Something about it disturbs me. My well meaning friend kept trying to convince me I should join, kept saying that I could come here all the time when the kids need wearing out, that I could even bring Clark when Frances is at school. I was considering it. My friend knows Clark and I sometimes go to the mall for fun (it too has a carousel) and she said, "you could come here instead of the mall!" That was when it crystalized for me--that I do not want to be a member, that I do not want to come here more than a couple of times a year. One of the things that bothers me about being there regularly is that it's not a part of regular life, has no function. It's so removed from the real world, created solely for the entertainment of children. Not that there's anything inherently wrong with entertainment. But must children have so much stimulation to be entertained? If the kid is perfectly happy jumping on and off a storefront stoop, does he need more? Is making the museum a regular part of one's week just an extension of that parenting pressure that tells us we need to always be stimulating our children, that they can't have a moment of downtime, that activity is better than boredom?
I think it's important for children to learn that the regular everyday world is interesting.
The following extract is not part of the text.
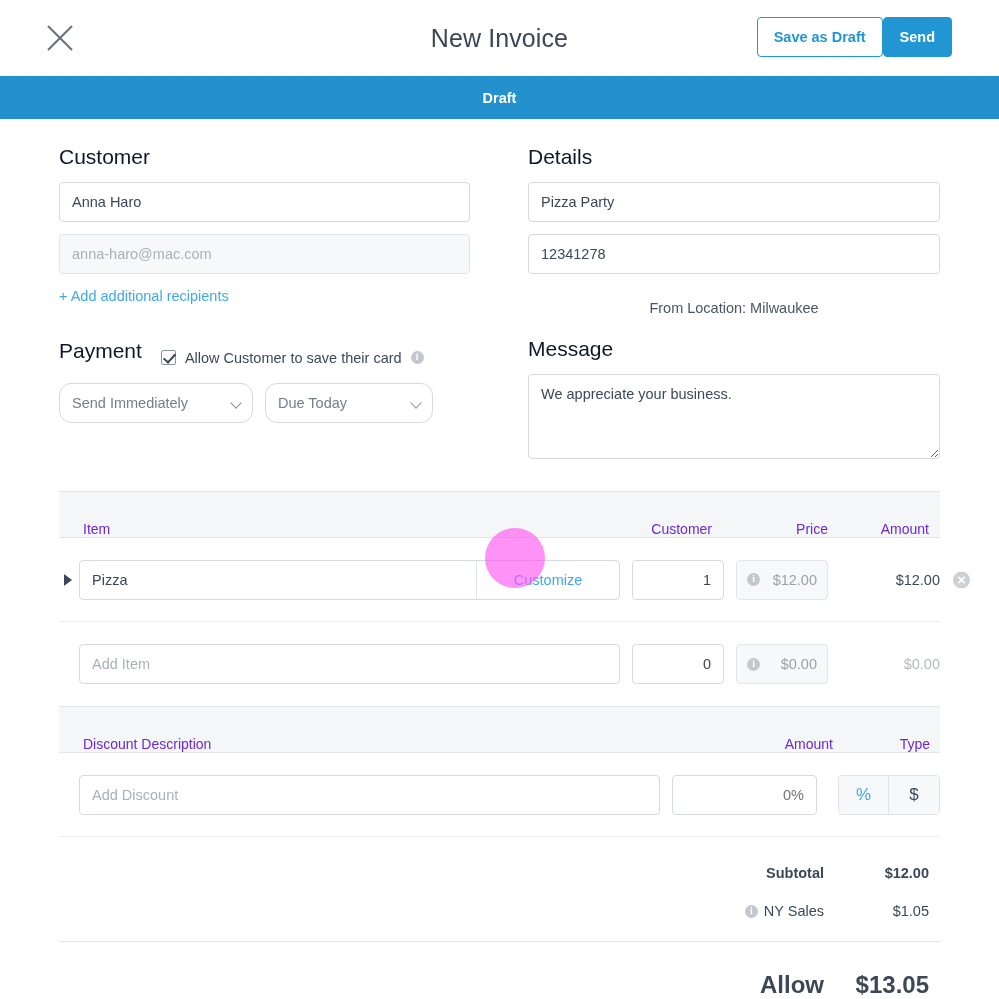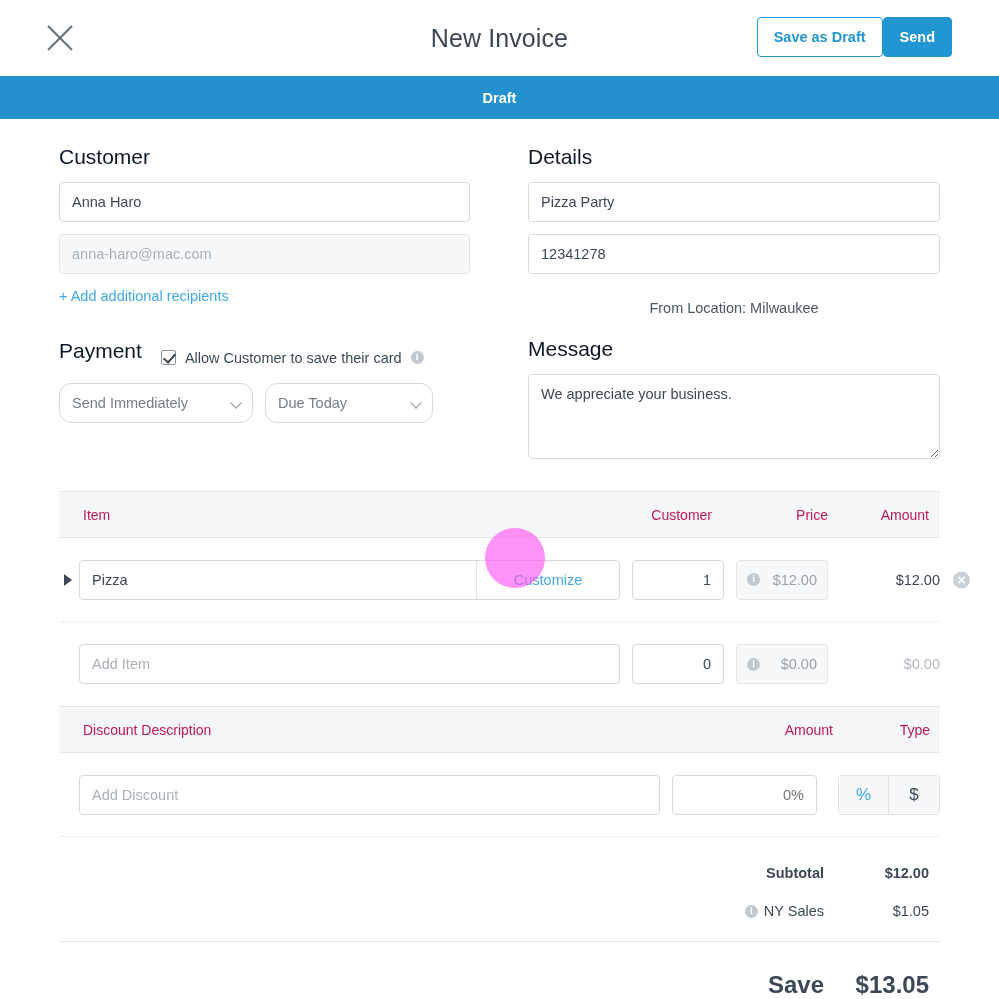"Item" .table-head { align-items: center -> flex-end; color: #be185d -> #6d28d9 }
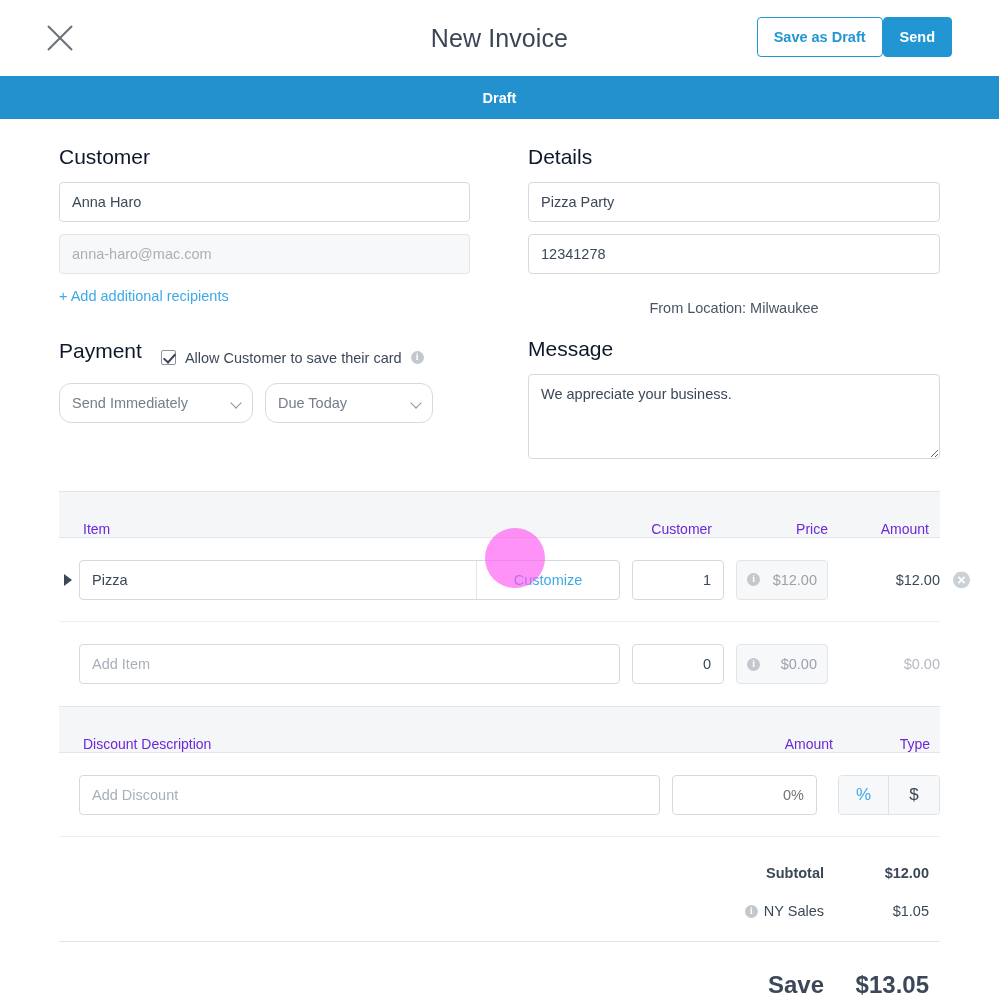"Save" div.g-label { text: Save -> Allow }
The grocery, the post office, the fire house (A friend recently alerted me to the fact that you can go around back of the fire house and ring the doorbell, and they'll let you in to look at and climb on the fire trucks. Really!), the hardware store, the library. These are all part of the functioning world in which we live, and in that world there is plenty to look at, to explore.
Fact is, I like going to the mall. (one might argue that the mall is contrived and also has no real function in the world as well, but that's relative.) We go in the morning before the shops are open, when the mall walkers are in full force. We run, we jump, I sit and distribute snacks while Clark climbs on one bench and then another. Last time we were there we went to Sears for an air purifier filter and it turns out that the air purifiers are near the riding mowers. Holy cow did we have a good time with the riding mowers, on and off and on, turning the steering wheels--and I didn't have to worry about germs. I mean, if Clark is completely and fully entertained by a bench or a riding mower, why do I need to pay a small fortune to go to Strong Museum?
But it occurs to me that maybe Strong Museum is for the parents. It's hard to stay home with kids, especially if you've had a career, been used to 'accomplishing' things. It's boring. Sometimes the easiest way through the day is just to wear the kids out any way you can, else you're both at home hollering at each other. I wonder if these parents go to Strong every week so they won't have to think up something to do with the kids, so the children aren't constantly pestering mom at home while she tries to empty the dishwasher. I don't blame moms for this--you've got to get through the day. If Strong Museum is what works for you, then great.
But the museum doesn't work for me. All the stimulation in there overwhelms me, all the crazy energy exhausts me. I'm looking for simpler pleasures for myself and for my children. I'd like the keep the museum for a treat, a kind of special day just for them, two or three times a year. That's about all I can take of it.
1 comment:
If you think the museum is bad, don't even THINK about taking them to Chuck-E-Cheese. That'll REALLY overstimulate them.